*Directions for this task:* Reproduce, with no changes, the line where "Brain Maintenance | Adjusted: 21.25 -> 20.40" appears and every subsequent line of the listing, the last one included.
= Beginning of Section =
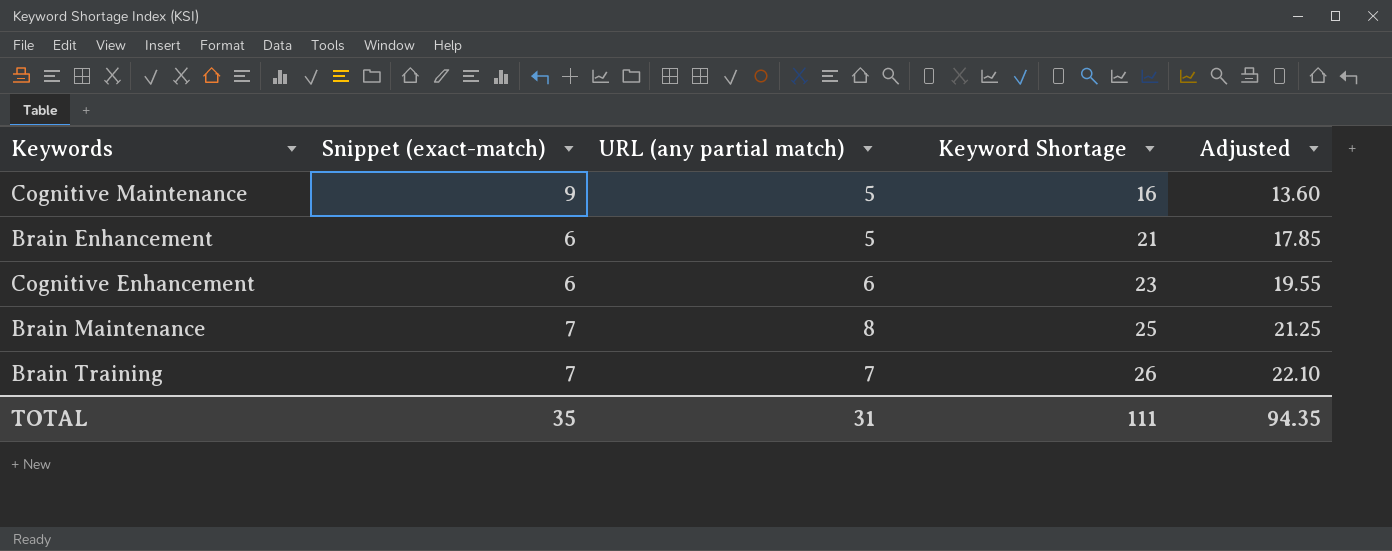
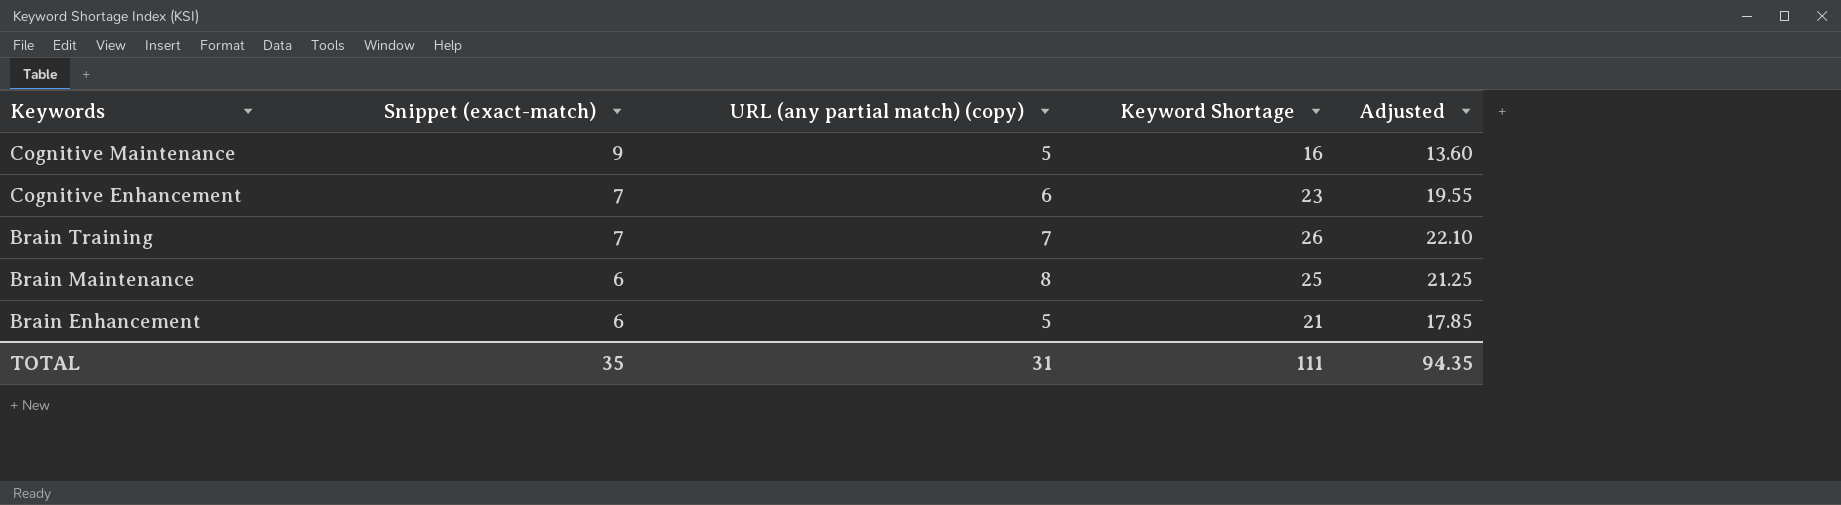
row order: Keyword Shortage ascending -> Keywords descending
column name: URL (any partial match) -> URL (any partial match) (copy)
Cognitive Enhancement | Snippet (exact-match): 6 -> 7
Brain Maintenance | Snippet (exact-match): 7 -> 6

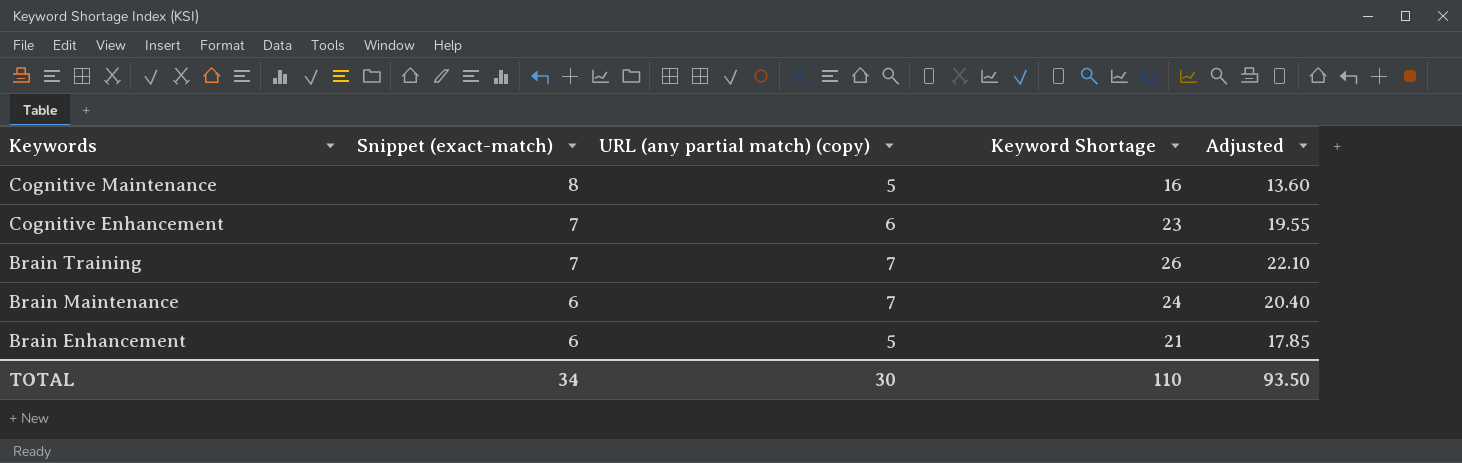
Cognitive Maintenance | Snippet (exact-match): 9 -> 8
Brain Maintenance | URL (any partial match) (copy): 8 -> 7
Brain Maintenance | Keyword Shortage: 25 -> 24
Brain Maintenance | Adjusted: 21.25 -> 20.40
TOTAL | Snippet (exact-match): 35 -> 34
TOTAL | URL (any partial match) (copy): 31 -> 30
TOTAL | Keyword Shortage: 111 -> 110
TOTAL | Adjusted: 94.35 -> 93.50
= End of Section =
*Task result:*
Brain Maintenance | Adjusted: 21.25 -> 20.40
TOTAL | Snippet (exact-match): 35 -> 34
TOTAL | URL (any partial match) (copy): 31 -> 30
TOTAL | Keyword Shortage: 111 -> 110
TOTAL | Adjusted: 94.35 -> 93.50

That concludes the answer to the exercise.